Records provided:
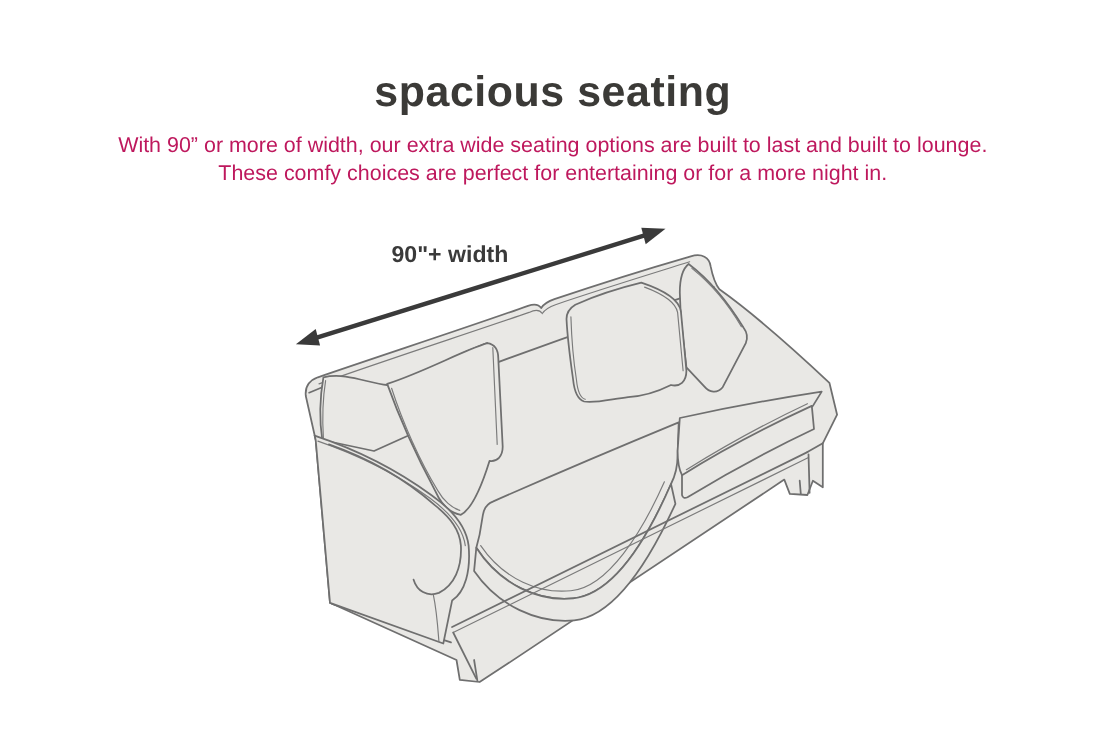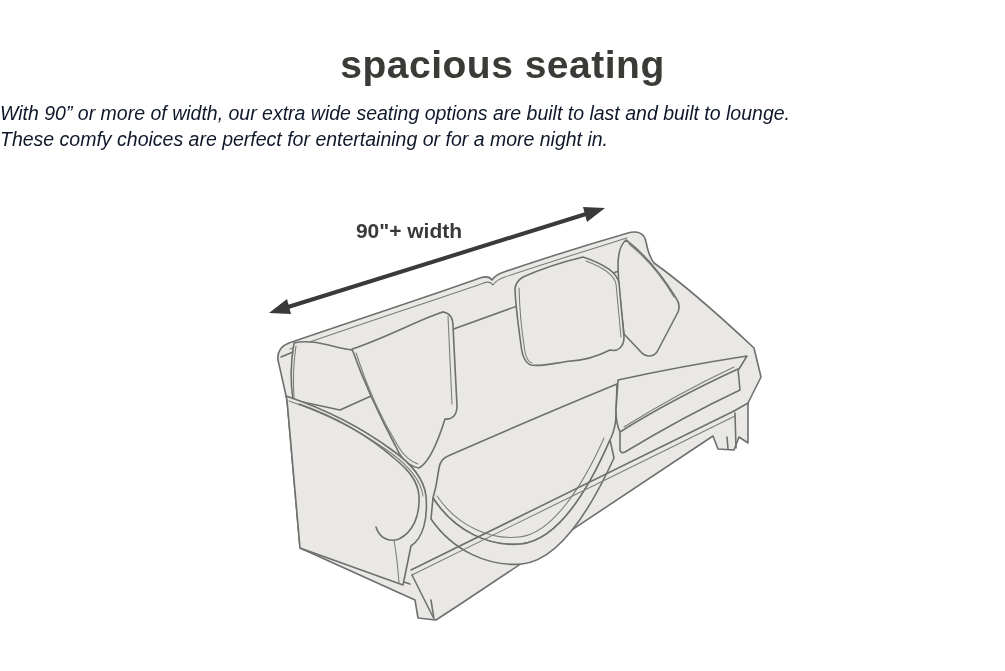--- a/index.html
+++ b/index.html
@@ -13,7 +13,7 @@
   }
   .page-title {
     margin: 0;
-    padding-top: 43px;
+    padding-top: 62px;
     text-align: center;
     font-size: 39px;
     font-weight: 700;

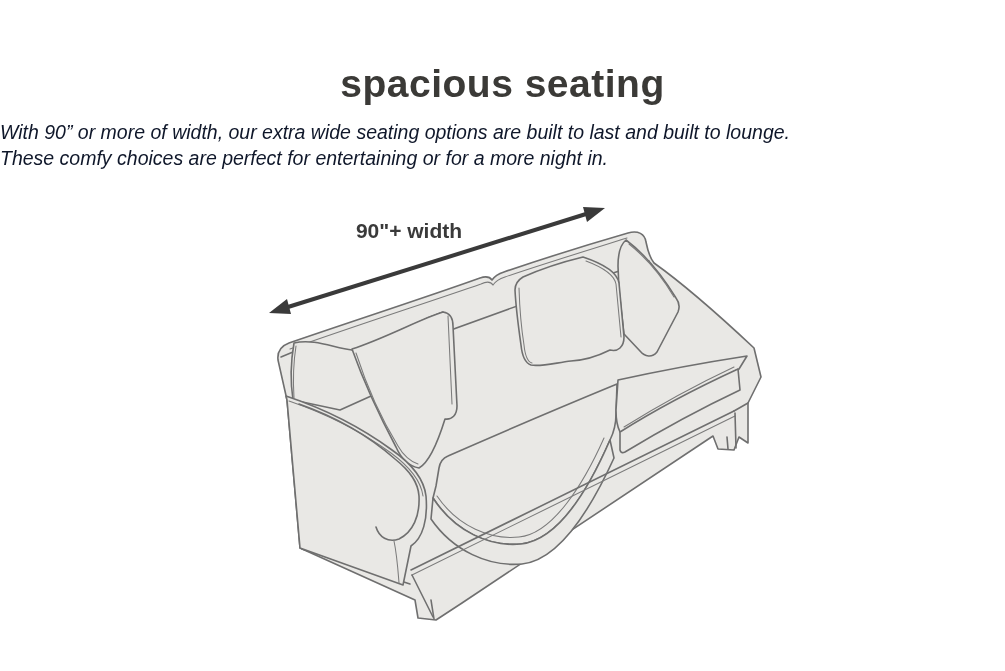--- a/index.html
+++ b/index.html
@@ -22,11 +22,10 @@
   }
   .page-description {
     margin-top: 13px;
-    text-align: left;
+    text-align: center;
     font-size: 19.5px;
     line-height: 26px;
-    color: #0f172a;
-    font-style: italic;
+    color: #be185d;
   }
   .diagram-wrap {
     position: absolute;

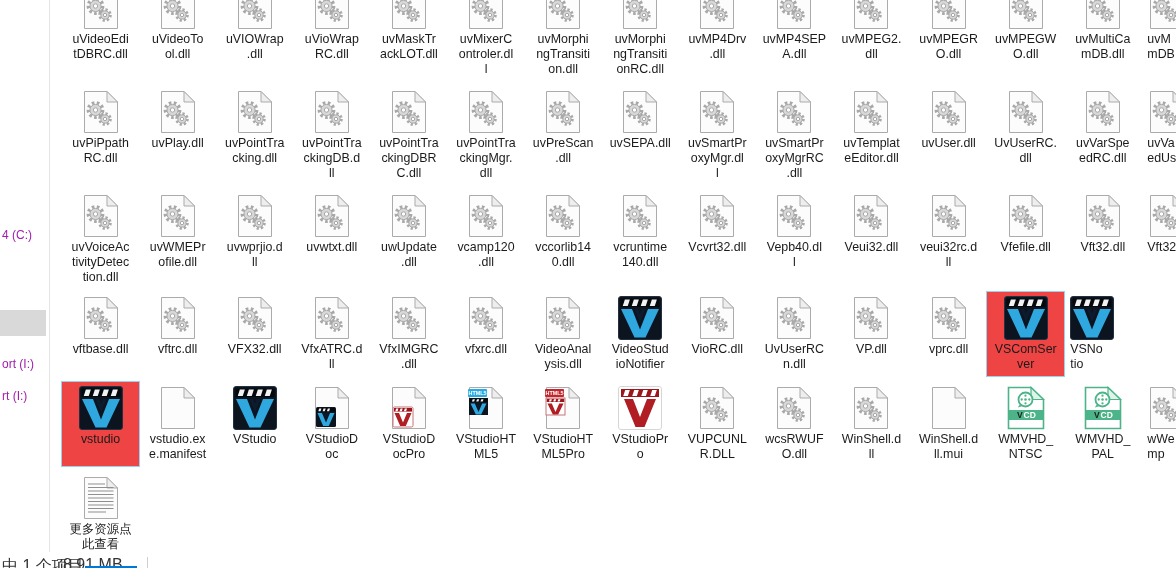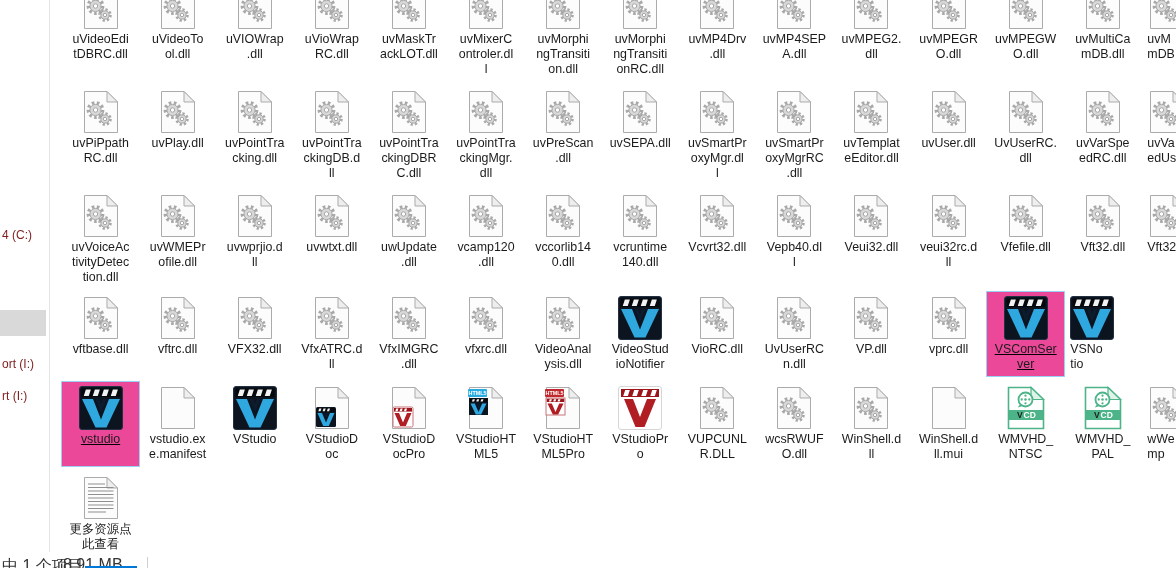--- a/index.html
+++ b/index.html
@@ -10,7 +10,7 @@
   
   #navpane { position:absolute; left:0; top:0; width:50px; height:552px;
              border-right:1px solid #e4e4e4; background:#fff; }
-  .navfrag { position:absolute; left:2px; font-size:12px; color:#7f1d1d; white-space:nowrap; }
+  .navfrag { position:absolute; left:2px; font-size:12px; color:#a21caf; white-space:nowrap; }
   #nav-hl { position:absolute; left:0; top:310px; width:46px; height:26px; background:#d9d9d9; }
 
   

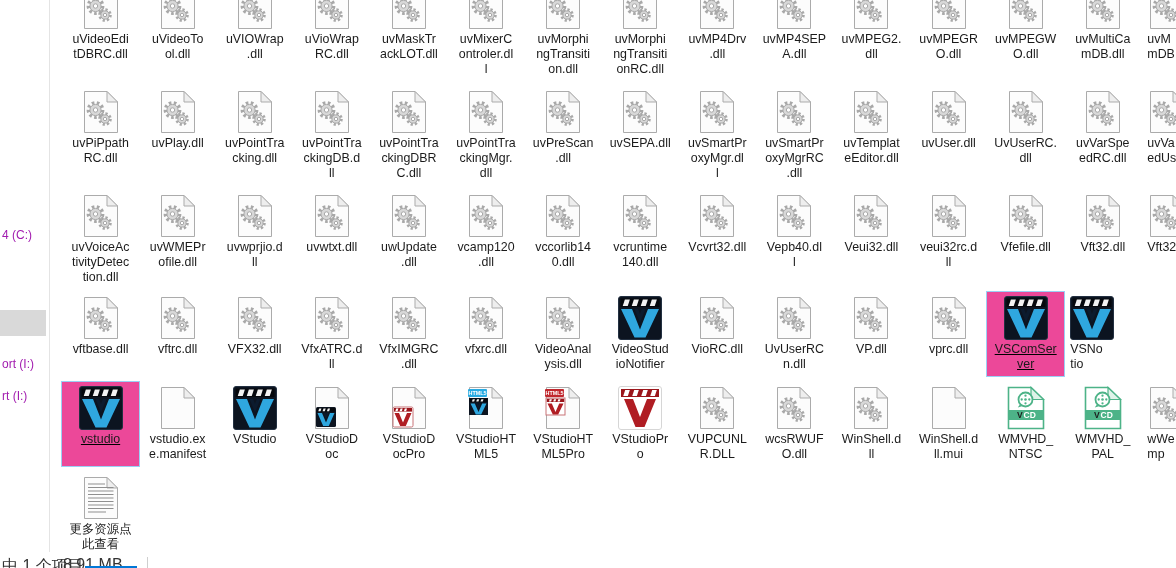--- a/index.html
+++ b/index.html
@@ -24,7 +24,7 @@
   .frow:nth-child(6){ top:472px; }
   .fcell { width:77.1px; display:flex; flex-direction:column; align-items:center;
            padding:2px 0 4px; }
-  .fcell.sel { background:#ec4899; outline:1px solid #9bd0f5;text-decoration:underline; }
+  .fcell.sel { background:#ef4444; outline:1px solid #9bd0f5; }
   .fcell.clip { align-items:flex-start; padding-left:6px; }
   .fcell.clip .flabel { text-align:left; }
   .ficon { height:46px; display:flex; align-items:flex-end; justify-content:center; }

Work order:
Check every line of the entries above, and copy those that carry the string "fcell".

Answer to this problem:
   .fcell { width:77.1px; display:flex; flex-direction:column; align-items:center;
-  .fcell.sel { background:#ec4899; outline:1px solid #9bd0f5;text-decoration:underline; }
+  .fcell.sel { background:#ef4444; outline:1px solid #9bd0f5; }
   .fcell.clip { align-items:flex-start; padding-left:6px; }
   .fcell.clip .flabel { text-align:left; }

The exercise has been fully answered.